→ Your objective:
Every line in the data below that includes "overflow" belongs in the answer, copied as it stands.

Records from a dataset
◆ ◆ ◆ ◆ ◆ ◆ ◆

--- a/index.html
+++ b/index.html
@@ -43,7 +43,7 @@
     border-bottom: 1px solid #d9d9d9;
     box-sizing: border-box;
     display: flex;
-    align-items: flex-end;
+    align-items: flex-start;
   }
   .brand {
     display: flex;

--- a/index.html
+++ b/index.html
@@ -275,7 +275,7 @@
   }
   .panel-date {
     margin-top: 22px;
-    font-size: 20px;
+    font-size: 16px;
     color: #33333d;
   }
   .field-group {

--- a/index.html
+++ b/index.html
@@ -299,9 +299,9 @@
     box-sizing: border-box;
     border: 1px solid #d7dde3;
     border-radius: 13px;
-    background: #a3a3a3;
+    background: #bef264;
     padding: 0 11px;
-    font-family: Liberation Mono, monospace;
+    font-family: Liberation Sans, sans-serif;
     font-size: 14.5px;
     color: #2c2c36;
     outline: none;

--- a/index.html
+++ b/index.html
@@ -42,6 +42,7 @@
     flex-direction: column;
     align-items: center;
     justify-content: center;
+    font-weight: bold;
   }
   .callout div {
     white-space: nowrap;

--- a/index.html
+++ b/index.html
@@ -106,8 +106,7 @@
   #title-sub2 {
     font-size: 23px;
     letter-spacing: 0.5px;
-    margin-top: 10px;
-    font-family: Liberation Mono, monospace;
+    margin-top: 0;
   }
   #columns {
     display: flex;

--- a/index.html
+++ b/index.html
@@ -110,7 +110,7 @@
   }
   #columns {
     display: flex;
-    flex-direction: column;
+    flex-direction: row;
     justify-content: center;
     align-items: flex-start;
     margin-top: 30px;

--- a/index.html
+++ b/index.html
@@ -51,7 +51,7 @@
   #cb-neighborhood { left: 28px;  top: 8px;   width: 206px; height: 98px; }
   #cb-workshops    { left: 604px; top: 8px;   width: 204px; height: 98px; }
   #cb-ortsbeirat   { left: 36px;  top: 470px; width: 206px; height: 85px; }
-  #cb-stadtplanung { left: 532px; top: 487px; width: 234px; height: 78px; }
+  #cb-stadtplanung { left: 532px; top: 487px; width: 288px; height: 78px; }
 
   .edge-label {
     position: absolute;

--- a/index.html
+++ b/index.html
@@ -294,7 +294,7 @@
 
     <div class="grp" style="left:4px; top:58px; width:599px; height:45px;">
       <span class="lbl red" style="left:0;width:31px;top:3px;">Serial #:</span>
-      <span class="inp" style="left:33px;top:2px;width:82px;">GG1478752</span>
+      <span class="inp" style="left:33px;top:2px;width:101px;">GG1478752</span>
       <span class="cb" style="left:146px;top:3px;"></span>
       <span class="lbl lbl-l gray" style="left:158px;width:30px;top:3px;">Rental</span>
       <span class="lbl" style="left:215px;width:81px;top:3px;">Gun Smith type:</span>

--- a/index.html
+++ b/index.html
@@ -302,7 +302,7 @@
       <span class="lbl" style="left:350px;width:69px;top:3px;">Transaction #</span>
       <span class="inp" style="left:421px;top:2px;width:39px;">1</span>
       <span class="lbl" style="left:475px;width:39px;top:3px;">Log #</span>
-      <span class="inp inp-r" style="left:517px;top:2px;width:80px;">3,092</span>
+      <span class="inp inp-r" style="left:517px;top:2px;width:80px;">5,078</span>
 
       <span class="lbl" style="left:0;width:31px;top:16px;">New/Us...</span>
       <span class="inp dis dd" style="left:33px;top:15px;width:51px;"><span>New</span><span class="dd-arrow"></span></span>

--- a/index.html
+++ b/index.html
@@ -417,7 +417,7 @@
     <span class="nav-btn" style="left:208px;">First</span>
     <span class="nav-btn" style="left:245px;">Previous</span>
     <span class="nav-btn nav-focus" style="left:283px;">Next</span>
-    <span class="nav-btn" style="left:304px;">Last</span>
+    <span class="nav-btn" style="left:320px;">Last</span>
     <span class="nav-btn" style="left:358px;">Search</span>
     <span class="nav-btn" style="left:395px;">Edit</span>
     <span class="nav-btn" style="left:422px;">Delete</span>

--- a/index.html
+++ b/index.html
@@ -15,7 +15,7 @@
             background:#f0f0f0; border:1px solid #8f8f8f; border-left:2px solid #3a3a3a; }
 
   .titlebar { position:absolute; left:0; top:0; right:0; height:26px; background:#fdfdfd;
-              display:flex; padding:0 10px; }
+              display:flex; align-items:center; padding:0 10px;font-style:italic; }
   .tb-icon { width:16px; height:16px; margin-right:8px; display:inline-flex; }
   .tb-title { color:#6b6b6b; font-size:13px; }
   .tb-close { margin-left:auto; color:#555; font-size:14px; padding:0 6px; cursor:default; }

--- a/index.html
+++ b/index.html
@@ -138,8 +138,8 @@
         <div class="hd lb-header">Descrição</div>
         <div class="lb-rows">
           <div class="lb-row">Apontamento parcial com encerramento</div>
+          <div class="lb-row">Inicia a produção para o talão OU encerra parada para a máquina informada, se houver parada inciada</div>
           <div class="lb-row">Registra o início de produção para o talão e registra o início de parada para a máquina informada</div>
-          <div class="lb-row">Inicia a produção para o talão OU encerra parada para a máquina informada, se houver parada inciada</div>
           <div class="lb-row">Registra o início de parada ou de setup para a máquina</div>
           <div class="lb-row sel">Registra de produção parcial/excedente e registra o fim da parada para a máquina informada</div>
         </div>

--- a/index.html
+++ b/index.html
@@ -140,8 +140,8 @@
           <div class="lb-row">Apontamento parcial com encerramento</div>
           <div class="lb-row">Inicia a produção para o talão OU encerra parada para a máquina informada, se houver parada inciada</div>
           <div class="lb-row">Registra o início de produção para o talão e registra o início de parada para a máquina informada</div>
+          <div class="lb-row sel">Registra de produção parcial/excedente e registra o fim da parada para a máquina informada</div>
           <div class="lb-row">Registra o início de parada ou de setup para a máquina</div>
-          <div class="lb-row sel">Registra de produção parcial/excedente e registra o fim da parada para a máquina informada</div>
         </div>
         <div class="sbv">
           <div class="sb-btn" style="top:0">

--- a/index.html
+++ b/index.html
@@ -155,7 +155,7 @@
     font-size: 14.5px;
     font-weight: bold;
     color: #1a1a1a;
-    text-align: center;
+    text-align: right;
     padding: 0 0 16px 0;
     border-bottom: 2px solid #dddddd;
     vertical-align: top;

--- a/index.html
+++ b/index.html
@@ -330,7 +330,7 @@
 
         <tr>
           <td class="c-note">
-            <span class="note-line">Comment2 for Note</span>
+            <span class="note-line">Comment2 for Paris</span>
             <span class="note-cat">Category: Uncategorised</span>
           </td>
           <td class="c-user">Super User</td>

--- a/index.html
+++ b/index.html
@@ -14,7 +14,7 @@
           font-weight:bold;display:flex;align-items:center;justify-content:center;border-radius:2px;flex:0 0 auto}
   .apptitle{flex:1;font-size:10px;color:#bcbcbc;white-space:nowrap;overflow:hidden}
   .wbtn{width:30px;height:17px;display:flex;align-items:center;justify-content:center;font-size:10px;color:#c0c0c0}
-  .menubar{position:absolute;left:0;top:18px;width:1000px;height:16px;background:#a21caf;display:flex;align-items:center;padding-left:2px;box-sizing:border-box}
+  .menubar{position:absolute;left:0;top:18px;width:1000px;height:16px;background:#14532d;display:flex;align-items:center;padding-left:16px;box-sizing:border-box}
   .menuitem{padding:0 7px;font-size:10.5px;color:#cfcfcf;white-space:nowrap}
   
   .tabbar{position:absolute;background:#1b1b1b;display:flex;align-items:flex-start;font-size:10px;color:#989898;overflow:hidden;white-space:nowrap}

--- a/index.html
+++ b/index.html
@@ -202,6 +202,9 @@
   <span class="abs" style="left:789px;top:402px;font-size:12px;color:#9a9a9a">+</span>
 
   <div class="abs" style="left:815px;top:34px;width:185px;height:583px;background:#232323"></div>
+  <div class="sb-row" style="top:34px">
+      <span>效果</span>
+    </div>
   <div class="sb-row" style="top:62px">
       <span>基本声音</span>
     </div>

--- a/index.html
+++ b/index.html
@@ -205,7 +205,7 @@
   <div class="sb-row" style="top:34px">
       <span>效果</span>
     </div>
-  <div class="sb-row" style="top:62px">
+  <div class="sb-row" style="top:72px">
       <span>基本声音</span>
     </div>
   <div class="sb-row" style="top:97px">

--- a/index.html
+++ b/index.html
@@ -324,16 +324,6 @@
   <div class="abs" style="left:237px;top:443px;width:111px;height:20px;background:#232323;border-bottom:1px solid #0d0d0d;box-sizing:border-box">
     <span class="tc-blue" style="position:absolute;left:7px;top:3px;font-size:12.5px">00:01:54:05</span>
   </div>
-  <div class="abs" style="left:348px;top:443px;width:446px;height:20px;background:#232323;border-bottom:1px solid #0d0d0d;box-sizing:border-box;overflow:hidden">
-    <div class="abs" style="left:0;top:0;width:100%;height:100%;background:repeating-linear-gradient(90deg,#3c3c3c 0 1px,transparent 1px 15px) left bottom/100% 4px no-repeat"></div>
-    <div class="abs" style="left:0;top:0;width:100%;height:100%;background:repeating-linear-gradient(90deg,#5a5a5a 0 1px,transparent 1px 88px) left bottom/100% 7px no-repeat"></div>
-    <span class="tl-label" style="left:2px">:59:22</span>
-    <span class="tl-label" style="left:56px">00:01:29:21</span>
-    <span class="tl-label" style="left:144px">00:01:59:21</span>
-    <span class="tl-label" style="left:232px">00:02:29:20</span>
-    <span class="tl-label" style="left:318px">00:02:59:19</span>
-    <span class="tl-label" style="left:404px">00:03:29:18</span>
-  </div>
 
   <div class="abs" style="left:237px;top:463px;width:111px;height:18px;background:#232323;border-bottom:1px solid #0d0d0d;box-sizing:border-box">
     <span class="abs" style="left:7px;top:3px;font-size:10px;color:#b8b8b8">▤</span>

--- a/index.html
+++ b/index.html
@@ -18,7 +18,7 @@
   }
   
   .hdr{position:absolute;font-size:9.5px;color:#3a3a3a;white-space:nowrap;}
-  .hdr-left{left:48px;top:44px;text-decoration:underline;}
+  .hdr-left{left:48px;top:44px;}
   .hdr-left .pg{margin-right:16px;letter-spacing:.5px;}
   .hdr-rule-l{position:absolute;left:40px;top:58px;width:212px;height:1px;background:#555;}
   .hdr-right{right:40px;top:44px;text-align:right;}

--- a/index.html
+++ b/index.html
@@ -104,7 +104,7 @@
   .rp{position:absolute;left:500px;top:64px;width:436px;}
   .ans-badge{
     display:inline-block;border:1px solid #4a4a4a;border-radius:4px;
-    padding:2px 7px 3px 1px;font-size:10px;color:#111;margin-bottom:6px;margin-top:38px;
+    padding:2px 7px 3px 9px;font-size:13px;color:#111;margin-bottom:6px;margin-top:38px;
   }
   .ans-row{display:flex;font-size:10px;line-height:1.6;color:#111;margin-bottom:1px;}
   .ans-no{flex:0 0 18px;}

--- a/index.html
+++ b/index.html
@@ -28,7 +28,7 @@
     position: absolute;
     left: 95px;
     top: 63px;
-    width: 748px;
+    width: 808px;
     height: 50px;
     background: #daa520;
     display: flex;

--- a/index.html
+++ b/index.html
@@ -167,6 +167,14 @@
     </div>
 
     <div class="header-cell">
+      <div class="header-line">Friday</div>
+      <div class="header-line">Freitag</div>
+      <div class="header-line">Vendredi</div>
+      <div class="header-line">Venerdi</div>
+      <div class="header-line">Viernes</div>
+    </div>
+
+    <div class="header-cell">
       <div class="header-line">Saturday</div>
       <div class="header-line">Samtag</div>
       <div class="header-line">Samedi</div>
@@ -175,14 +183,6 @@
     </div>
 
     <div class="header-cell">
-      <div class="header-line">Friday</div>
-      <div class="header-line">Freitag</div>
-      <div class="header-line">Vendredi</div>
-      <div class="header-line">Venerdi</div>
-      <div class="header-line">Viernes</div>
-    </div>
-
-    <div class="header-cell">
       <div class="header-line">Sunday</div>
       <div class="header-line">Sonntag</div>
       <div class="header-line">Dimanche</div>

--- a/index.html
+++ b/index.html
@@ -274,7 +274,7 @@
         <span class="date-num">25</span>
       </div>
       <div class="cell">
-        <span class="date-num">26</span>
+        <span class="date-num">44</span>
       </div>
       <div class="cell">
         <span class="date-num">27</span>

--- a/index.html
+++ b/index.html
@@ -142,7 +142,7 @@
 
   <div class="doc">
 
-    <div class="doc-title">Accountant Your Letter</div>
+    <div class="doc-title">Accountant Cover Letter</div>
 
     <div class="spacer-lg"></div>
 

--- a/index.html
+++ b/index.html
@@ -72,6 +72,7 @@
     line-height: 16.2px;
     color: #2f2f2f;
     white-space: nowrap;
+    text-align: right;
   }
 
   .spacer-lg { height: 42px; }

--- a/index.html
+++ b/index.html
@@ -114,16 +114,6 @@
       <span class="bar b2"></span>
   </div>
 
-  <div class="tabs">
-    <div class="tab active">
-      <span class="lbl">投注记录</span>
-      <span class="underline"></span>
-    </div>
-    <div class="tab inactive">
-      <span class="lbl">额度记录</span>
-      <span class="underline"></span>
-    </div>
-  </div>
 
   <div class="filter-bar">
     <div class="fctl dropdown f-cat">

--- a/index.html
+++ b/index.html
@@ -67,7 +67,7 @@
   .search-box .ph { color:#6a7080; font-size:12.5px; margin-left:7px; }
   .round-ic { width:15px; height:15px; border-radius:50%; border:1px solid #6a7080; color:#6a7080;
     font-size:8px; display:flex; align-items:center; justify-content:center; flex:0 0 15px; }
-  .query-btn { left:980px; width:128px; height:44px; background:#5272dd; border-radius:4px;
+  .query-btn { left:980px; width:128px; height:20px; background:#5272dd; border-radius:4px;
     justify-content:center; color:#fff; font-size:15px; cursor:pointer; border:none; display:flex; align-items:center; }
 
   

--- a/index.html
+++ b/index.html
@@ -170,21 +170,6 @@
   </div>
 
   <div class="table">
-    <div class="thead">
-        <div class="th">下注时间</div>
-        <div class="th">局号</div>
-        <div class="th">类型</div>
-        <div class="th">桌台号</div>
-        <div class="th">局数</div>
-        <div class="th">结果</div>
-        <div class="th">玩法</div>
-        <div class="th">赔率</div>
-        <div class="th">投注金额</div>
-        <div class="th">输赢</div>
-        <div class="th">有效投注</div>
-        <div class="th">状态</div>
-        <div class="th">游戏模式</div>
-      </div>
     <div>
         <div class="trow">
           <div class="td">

◆ ◆ ◆ ◆ ◆ ◆ ◆

→ Exercise result:
   .apptitle{flex:1;font-size:10px;color:#bcbcbc;white-space:nowrap;overflow:hidden}
   .tabbar{position:absolute;background:#1b1b1b;display:flex;align-items:flex-start;font-size:10px;color:#989898;overflow:hidden;white-space:nowrap}
-  <div class="abs" style="left:348px;top:443px;width:446px;height:20px;background:#232323;border-bottom:1px solid #0d0d0d;box-sizing:border-box;overflow:hidden">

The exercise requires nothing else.